The 230/Promises Interface. My Internet Law students were pretty annoyed with how I taught the Barnes/Calise/YOLO cases this semester. They wanted nice, clean rules, when all I could give them was scattered and dubious data points. This ruling shows that maybe the Calise and YOLO opinions didn’t have as much impact as I thought. At minimum, it’s a sign that, for now, lower court judges may be rebelling against the precedent.

Section 230 Workarounds Make More Work But Don’t Get Around Very Often. Getting around Section 230 is a major accomplishment for plaintiffs, but only when the substantive prima facie claims are also tenable. The swiss-cheesed exceptions to Section 230 largely force plaintiffs to state claims they can’t win on the merits, even if they get around Section 230. No one wins in those circumstances–everyone spends more time and money to reach the same result.

But “AI”… Automated account or content flags are an integral part of content moderation.
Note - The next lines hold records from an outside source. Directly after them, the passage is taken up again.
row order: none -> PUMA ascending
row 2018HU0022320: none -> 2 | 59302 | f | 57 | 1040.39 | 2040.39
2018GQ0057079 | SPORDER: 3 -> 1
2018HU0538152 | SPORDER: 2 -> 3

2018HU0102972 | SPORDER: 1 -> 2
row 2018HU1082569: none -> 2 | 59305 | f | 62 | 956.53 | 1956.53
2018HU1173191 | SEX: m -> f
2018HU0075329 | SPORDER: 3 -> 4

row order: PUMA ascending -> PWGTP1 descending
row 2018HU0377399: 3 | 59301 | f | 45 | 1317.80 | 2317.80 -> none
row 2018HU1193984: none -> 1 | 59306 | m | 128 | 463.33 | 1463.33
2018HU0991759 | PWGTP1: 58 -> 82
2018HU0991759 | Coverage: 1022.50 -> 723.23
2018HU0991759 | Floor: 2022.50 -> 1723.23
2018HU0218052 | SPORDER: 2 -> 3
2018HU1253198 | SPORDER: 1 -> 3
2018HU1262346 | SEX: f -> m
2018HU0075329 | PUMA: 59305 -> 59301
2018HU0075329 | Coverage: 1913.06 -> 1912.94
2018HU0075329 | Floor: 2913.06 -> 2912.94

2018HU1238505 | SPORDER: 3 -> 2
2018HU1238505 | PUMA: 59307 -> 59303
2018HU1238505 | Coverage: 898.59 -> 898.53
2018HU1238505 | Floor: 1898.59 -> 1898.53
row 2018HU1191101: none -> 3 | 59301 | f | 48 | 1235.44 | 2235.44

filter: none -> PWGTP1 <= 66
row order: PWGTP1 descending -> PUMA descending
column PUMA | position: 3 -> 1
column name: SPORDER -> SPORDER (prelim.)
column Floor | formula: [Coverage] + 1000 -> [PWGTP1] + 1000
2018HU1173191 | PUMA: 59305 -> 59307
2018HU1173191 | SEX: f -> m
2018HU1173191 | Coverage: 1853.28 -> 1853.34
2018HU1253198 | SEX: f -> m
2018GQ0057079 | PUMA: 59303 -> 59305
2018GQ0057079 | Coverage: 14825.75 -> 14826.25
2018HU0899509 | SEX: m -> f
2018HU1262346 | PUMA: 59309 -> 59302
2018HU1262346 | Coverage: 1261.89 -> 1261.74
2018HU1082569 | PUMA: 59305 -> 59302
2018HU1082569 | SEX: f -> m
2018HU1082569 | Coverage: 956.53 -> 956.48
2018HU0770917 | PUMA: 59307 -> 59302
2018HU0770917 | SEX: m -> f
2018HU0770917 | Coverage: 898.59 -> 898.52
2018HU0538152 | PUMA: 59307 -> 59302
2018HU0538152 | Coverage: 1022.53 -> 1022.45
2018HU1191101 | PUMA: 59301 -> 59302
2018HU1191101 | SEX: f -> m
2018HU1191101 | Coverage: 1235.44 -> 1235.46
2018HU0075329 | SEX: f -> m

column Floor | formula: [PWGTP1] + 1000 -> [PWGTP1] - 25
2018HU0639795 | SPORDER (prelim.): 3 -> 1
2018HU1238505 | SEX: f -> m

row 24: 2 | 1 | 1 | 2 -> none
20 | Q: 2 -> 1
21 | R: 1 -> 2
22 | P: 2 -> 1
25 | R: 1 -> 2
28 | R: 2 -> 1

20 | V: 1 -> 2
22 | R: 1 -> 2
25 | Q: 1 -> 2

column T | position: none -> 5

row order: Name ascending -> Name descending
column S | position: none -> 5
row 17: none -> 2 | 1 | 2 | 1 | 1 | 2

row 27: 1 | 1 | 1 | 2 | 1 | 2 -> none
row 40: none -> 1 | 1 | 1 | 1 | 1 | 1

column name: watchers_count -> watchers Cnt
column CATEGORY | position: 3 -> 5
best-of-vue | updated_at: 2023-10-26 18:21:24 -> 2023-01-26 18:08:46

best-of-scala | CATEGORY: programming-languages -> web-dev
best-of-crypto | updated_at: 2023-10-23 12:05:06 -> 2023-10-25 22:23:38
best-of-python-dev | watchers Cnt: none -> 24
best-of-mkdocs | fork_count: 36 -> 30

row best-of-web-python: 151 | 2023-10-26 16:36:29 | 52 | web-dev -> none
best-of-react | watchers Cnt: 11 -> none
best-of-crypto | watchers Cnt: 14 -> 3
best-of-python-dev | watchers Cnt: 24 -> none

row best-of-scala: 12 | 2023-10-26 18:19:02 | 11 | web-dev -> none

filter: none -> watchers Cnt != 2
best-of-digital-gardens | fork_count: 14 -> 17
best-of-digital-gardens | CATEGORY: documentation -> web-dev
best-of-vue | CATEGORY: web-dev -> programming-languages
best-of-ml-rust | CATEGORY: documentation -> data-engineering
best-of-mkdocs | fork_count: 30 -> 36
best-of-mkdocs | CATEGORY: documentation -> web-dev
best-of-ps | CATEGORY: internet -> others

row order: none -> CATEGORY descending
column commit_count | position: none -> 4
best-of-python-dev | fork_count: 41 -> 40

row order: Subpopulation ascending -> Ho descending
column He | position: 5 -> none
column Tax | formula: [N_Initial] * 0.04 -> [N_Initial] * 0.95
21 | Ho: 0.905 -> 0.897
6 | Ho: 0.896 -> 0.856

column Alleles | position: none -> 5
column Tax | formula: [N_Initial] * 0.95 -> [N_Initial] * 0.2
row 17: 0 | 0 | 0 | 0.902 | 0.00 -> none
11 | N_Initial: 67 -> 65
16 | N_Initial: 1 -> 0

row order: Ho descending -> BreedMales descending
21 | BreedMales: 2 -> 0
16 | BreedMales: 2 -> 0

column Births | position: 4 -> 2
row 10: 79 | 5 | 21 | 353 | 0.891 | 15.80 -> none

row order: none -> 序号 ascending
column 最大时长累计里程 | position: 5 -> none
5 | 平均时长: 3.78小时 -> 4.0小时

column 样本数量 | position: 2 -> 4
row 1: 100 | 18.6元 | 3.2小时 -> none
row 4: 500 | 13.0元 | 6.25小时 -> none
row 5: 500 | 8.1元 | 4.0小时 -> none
Both Twitter and Facebook have reduced their reliance on humans to do the first-level review and depend more heavily on automated filters. For me personally, this has produced a string of silly flags at Facebook of my posts (sometimes LinkedIn too). Automated content moderation is hard. But it’s not actionable.

Another Failed Account Termination/Content Removal Case. This case adds to the burgeoning list of failed account termination and content removal cases. The line of defense successes remains effectively unbroken.

Case Citation: Ryan v. X Corp., No. 24-cv-03553-WHO (N.D. Cal. Sept. 4, 2024) and Ryan v. X Corp., 2024 U.S. Dist. LEXIS 222459 (N.D. Cal. Dec. 9, 2024). The CourtListener page.